This page details the Doctor Who serials purchased by Australian broadcasters between 1964 and 1997:


STORIES BOUGHT and BROADCAST

The BBC offered the series to the ABC, which had first-refusal on all BBC productions over the other Australian television networks. By March 1964, the broadcaster had purchased the rights to the first batch of stories, with the provision for a first screening (across all regions), plus a repeat (across all regions). All subsequent repeats were renegotiated, usually with the provision of two screenings across all regions.

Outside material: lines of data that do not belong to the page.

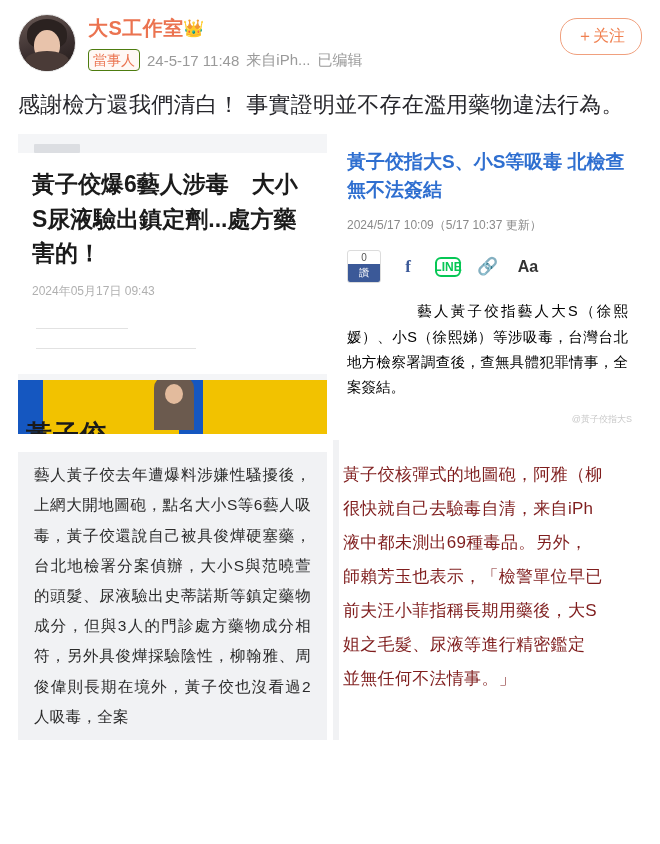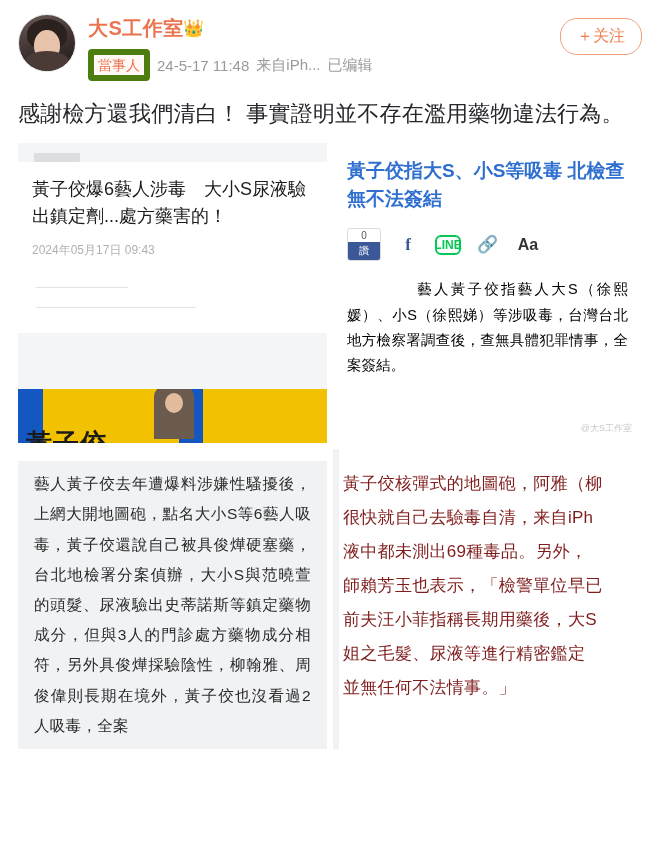--- a/index.html
+++ b/index.html
@@ -81,21 +81,21 @@
     align-items: center;
     gap: 7px;
     margin-top: 7px;
     color: #9a9a9a;
     font-size: 15px;
     flex-wrap: nowrap;
   }
   .tag-party {
     display: inline-block;
     color: #eb7350;
-    border: 6px solid #4d7c0f;
+    border: 1px solid #4d7c0f;
     border-radius: 4px;
     font-size: 14px;
     line-height: 1;
     padding: 3px 4px;
     background: #fff8f5;
     white-space: nowrap;
   }
   .meta-text { white-space: nowrap; }
   .loc-row {
     margin-top: 6px;
@@ -147,24 +147,24 @@
     background: #f4f5f7;
     padding: 0;
   }
   .news1 .thin-line {
     width: 46px; height: 9px;
     background: #dcdee2;
     margin: 10px 0 0 16px;
     border-radius: 1px;
   }
   .news1 .headline {
-    font-size: 18px;
+    font-size: 23px;
     line-height: 1.5;
     color: #1b1b1b;
-    font-weight: 400;
+    font-weight: 700;
     background: #fff;
     padding: 14px 14px 12px 14px;
   }
   .news1 .date {
     font-size: 12px;
     color: #b0b0b0;
     background: #fff;
     padding: 0 14px 14px 14px;
   }
   .news1 .blank {
@@ -364,32 +364,33 @@
       <div class="blank"></div>
       <div class="banner">
         <div class="yellow"></div>
         <div class="ch">黃子佼</div>
         <div class="person"></div>
       </div>
     </div>
 
     <div class="card tall-2 news2">
       <div class="title">黃子佼指大S、小S等吸毒 北檢查無不法簽結</div>
+      <div class="sub">2024/5/17 10:09（5/17 10:37 更新）</div>
       <div class="social">
         <div class="fb-like">
           <span class="cnt">0</span>
           <span class="bar">讚</span>
         </div>
         <div class="ic fb">f</div>
         <div class="ic line">LINE</div>
         <div class="ic link">🔗</div>
         <div class="ic aa">Aa</div>
       </div>
       <div class="article"><span class="indent"></span><span>藝人黃子佼指藝人大S（徐熙媛）、小S（徐熙娣）等涉吸毒，台灣台北地方檢察署調查後，查無具體犯罪情事，全案簽結。</span></div>
-      <div class="wmark">@大S工作室</div>
+      <div class="wmark">@黃子佼指大S</div>
     </div>
 
     <div class="card tall-3 news3">
       <div class="toprule"></div>
       <div class="lines">藝人黃子佼去年遭爆料涉嫌性騷擾後，上網大開地圖砲，點名大小S等6藝人吸毒，黃子佼還說自己被具俊燁硬塞藥，台北地檢署分案偵辦，大小S與范曉萱的頭髮、尿液驗出史蒂諾斯等鎮定藥物成分，但與3人的門診處方藥物成分相符，另外具俊燁採驗陰性，柳翰雅、周俊偉則長期在境外，黃子佼也沒看過2人吸毒，全案</div>
     </div>
 
     <div class="card tall-4 news4">
       <div class="stripe"></div>
       <div class="lines">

Of the 158 Doctor Who stories made from 1963 to 1989, there have been nine that did not air in Australia during first-run screenings in the 1960s and 1970s. These nine are:

Mission to the Unknown was "Rejected" outright due to its horror content, while another seven were given "A" rating classifications, and as such they could not be broadcast in the early evening timeslot favoured by the ABC. The Dinosaurs serial appears to have been rejected because it could only be supplied in black and white, when the ABC was only interested in colour material at that time.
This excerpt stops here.